Beth stopped by for a swim after work. She looked a little as if she had been chain-smoking and skipping meals since I had last seen her in September. But still, in person she was prettier than in memory. My memory could be unfaithful that way. We chatted, afraid of even brief silences. Then we dove into the water that slid around our bodies like nothing.
Once we were holding on to the side and laughing about some figment of our mutual nervousness, our legs slid together. We got out soon after. After closing the pool, we went to the officers club with Bobo and Jill.
With a smile, Beth ordered a Harvey Wallbanger for me, and I hadn't the heart to change it to a Scotch Rox. We talked about who had returned this summer from college and who hadn't. Bobo was out to charm Jill. By the glow of the red lamp and the twilight blowing in from the golf course.
It wasn't hard to imagine Beth and me back into the past summer. Near the fifth green was that old willow that stooped indulgently to hide from view a spot of grass, the spot where I had stumbled across Beth's virginity one drunken night. Beth saw me looking there and smiled.
When the drinks had been finished, except my wallbanger, which had languished and gone undrunk, we wandered over to the old willow. Someone produced a couple of firm fat joints, and quietly and efficiently we got stoned. Orion's belt and the Big Dipper and Draco sprawled across the sky. I didn't want to turn to see if I really was at Santa Monica Beach with Kimberly.

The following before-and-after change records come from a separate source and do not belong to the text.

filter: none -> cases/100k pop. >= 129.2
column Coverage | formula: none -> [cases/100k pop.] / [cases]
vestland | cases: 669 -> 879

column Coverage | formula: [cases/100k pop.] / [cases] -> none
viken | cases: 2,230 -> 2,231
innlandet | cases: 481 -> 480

"It seems like last night." The voice was soft and familiar, but it wasn't Kimberly's, and the grass prickled my skin. The birds were what had eventually sent Beth and me out to those Korean Inns. "You were such an impatient horny bastard then."
I wanted to say, do you feel safe using the past tense, Beth? But what would be the point of that? I sat up. Bobo and Jill were making out.

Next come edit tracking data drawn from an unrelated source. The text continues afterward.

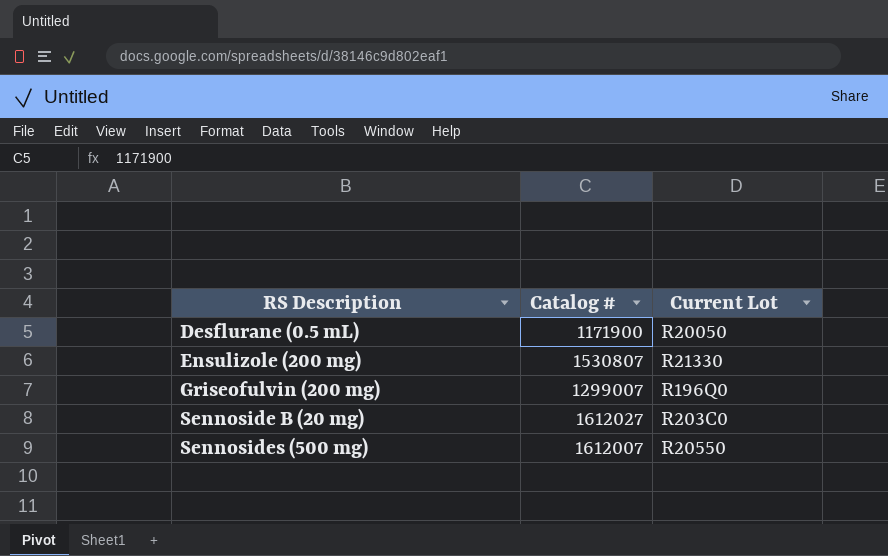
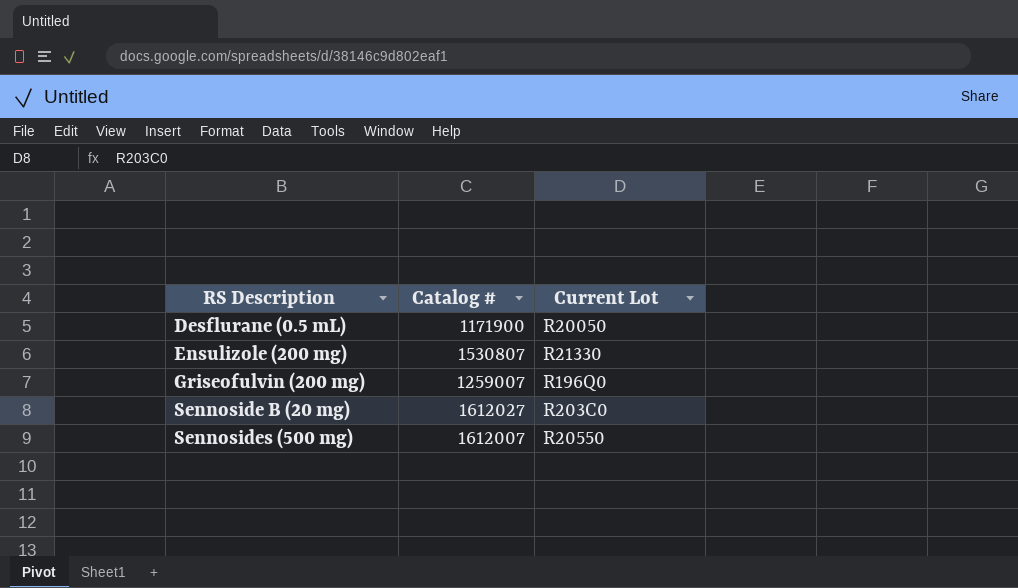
Griseofulvin (200 mg) | Catalog #: 1299007 -> 1259007

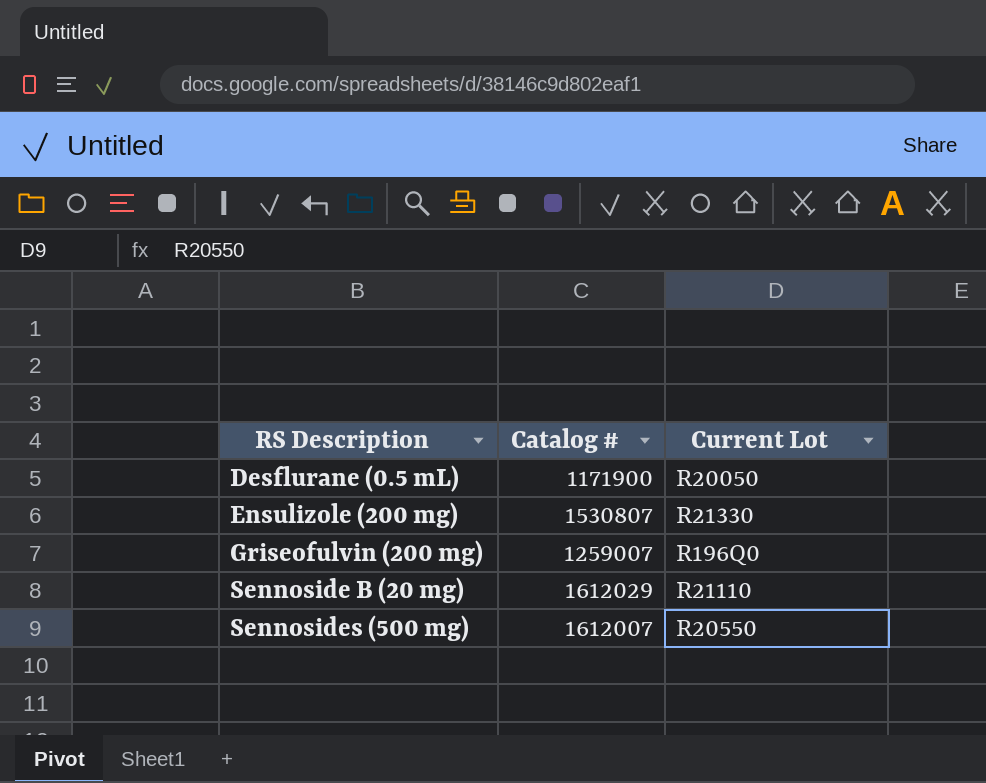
Sennoside B (20 mg) | Catalog #: 1612027 -> 1612029
Sennoside B (20 mg) | Current Lot: R203C0 -> R21110

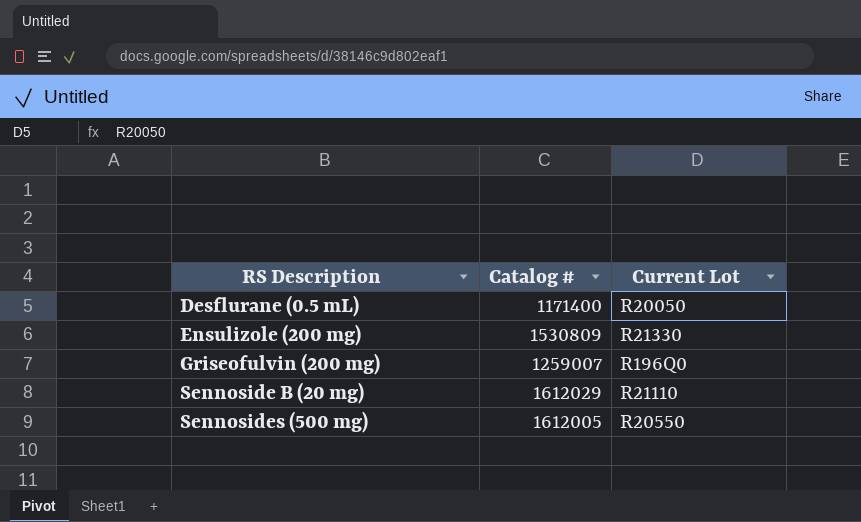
Desflurane (0.5 mL) | Catalog #: 1171900 -> 1171400
Ensulizole (200 mg) | Catalog #: 1530807 -> 1530809
Sennosides (500 mg) | Catalog #: 1612007 -> 1612005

They had moved a little ways from us, but I could see their jaws working to draw out sweet succour. Bobo's hands roved. But for the spell of silence and custom, I would have cheered him on.
"Horny bastard," murmured Beth, and for an instant, I thought she referred to my voyeurism.
Taking her hand, I pulled her and myself up on reluctant knees. We made a slow circuit of the old familiar course, stumbling over dips and bumps, illuminated as it was by only the slivery reminder of a moon. At her door, I brushed her cheek with mine, catching a faint scent of something lost, and walked home.